Reproduce exactly, from the data that follows, the line with "tax: 7% = 22.36 -> 7% = 242.15", the line with "order number: SO-22916 -> SO-22986", and every line that lies between them.

******************************

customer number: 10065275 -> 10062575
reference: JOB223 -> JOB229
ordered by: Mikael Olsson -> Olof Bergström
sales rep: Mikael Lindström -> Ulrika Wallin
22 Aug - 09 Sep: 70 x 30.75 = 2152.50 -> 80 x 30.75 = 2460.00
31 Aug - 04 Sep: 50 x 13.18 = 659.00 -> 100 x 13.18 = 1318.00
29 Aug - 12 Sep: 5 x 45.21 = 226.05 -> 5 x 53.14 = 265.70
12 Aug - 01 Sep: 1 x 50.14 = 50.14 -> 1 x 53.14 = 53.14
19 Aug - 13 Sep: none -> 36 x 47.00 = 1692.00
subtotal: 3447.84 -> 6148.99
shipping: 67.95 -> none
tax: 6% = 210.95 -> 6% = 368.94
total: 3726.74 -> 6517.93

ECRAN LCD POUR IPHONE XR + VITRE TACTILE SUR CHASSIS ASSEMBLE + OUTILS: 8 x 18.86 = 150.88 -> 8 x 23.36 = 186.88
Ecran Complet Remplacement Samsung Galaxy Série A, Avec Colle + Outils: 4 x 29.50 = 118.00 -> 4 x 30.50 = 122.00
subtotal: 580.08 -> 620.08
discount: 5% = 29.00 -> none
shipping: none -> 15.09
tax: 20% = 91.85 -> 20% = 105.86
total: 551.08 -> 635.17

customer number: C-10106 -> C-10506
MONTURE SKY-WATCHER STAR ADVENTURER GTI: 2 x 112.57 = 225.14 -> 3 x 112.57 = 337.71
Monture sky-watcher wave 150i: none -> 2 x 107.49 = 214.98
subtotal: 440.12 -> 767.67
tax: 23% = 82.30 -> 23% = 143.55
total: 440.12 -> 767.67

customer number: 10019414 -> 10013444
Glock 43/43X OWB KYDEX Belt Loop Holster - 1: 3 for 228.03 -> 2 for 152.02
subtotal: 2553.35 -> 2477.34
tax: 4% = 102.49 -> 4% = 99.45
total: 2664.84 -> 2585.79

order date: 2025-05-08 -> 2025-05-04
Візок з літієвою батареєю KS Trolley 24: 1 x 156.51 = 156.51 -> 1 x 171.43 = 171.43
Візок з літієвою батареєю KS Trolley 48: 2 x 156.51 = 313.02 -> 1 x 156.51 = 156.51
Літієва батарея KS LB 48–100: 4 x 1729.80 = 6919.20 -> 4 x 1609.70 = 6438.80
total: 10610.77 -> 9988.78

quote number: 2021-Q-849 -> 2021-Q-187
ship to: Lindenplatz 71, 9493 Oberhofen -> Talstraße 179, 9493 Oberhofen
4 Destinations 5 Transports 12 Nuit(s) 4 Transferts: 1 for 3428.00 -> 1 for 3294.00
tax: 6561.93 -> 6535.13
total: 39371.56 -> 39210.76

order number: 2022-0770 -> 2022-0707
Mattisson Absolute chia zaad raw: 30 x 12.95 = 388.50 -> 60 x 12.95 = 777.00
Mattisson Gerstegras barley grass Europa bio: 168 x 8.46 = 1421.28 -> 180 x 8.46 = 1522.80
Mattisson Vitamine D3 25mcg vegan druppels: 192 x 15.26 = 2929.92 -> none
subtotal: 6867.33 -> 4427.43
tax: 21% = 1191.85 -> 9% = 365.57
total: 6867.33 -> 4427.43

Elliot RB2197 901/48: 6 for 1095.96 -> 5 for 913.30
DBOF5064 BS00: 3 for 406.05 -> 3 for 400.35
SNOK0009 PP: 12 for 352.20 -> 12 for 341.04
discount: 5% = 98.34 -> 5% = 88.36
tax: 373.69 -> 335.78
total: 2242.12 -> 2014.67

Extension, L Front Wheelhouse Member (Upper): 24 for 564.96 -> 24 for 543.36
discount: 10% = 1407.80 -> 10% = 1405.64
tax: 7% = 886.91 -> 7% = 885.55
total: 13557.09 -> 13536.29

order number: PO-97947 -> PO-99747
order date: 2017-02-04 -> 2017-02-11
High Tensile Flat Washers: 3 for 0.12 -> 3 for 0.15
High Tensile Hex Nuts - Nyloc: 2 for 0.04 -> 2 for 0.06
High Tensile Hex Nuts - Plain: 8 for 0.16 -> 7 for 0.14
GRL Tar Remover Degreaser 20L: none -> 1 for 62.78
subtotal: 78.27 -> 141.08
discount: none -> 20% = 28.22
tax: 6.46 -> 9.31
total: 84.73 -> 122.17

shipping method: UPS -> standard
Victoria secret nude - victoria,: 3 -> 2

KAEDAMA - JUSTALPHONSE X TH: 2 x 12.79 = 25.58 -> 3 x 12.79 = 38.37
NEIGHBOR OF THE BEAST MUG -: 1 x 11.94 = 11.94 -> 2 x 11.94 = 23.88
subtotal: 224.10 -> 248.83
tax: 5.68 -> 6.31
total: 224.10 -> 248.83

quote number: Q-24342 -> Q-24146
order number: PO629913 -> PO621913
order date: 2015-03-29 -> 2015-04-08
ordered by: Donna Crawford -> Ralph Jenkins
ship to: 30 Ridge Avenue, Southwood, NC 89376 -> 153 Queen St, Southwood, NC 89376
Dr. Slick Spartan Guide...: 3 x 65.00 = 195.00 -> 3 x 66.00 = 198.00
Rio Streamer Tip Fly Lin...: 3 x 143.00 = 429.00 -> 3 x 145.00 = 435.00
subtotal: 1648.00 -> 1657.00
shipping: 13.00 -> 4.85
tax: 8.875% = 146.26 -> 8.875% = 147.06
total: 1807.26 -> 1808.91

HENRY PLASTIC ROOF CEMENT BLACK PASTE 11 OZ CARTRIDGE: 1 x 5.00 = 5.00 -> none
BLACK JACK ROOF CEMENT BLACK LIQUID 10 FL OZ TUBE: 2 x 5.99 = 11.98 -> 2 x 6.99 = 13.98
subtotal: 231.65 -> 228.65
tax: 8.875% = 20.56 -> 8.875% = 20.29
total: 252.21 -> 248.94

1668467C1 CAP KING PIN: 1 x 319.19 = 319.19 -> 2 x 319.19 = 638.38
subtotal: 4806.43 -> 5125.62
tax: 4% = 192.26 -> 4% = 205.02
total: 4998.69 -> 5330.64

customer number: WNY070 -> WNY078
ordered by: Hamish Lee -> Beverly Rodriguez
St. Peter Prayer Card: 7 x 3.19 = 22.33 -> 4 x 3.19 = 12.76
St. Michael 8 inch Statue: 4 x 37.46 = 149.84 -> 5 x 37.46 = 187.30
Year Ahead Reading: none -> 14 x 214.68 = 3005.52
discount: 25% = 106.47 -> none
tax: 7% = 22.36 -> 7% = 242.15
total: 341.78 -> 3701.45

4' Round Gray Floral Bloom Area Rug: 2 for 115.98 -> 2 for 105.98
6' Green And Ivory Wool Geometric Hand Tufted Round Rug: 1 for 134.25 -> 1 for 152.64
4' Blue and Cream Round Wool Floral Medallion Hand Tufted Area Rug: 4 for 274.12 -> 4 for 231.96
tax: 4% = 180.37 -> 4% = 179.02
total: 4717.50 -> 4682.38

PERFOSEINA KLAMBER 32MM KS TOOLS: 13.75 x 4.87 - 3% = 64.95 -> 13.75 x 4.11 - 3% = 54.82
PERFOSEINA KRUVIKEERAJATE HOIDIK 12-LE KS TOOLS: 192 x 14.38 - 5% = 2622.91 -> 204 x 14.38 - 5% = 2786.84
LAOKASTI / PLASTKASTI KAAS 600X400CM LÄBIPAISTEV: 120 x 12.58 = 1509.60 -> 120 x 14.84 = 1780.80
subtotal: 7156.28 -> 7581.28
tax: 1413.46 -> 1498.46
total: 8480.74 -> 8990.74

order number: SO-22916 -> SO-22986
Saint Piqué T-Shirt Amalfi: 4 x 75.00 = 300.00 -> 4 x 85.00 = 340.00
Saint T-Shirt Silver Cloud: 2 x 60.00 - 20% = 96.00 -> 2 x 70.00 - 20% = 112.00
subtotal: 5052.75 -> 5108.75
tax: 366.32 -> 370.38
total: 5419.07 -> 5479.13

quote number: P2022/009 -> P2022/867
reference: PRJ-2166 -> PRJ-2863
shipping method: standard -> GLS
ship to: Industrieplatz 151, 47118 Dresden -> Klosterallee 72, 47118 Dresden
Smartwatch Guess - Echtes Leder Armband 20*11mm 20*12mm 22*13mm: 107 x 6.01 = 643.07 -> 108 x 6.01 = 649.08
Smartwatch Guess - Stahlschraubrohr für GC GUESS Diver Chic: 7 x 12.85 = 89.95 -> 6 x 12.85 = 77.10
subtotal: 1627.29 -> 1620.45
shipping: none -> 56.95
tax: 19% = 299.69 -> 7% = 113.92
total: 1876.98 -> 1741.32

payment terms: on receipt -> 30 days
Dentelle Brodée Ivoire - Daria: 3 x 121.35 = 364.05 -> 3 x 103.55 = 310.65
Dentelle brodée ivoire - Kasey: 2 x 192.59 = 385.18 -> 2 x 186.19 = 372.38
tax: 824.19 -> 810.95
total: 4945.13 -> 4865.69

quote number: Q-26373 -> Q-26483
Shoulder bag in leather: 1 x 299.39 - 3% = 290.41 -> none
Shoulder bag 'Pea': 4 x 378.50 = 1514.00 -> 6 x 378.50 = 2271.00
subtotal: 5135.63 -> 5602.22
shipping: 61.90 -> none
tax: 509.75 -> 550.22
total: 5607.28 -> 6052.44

******************************

**EXERCISE SOLUTION:**
tax: 7% = 22.36 -> 7% = 242.15
total: 341.78 -> 3701.45

4' Round Gray Floral Bloom Area Rug: 2 for 115.98 -> 2 for 105.98
6' Green And Ivory Wool Geometric Hand Tufted Round Rug: 1 for 134.25 -> 1 for 152.64
4' Blue and Cream Round Wool Floral Medallion Hand Tufted Area Rug: 4 for 274.12 -> 4 for 231.96
tax: 4% = 180.37 -> 4% = 179.02
total: 4717.50 -> 4682.38

PERFOSEINA KLAMBER 32MM KS TOOLS: 13.75 x 4.87 - 3% = 64.95 -> 13.75 x 4.11 - 3% = 54.82
PERFOSEINA KRUVIKEERAJATE HOIDIK 12-LE KS TOOLS: 192 x 14.38 - 5% = 2622.91 -> 204 x 14.38 - 5% = 2786.84
LAOKASTI / PLASTKASTI KAAS 600X400CM LÄBIPAISTEV: 120 x 12.58 = 1509.60 -> 120 x 14.84 = 1780.80
subtotal: 7156.28 -> 7581.28
tax: 1413.46 -> 1498.46
total: 8480.74 -> 8990.74

order number: SO-22916 -> SO-22986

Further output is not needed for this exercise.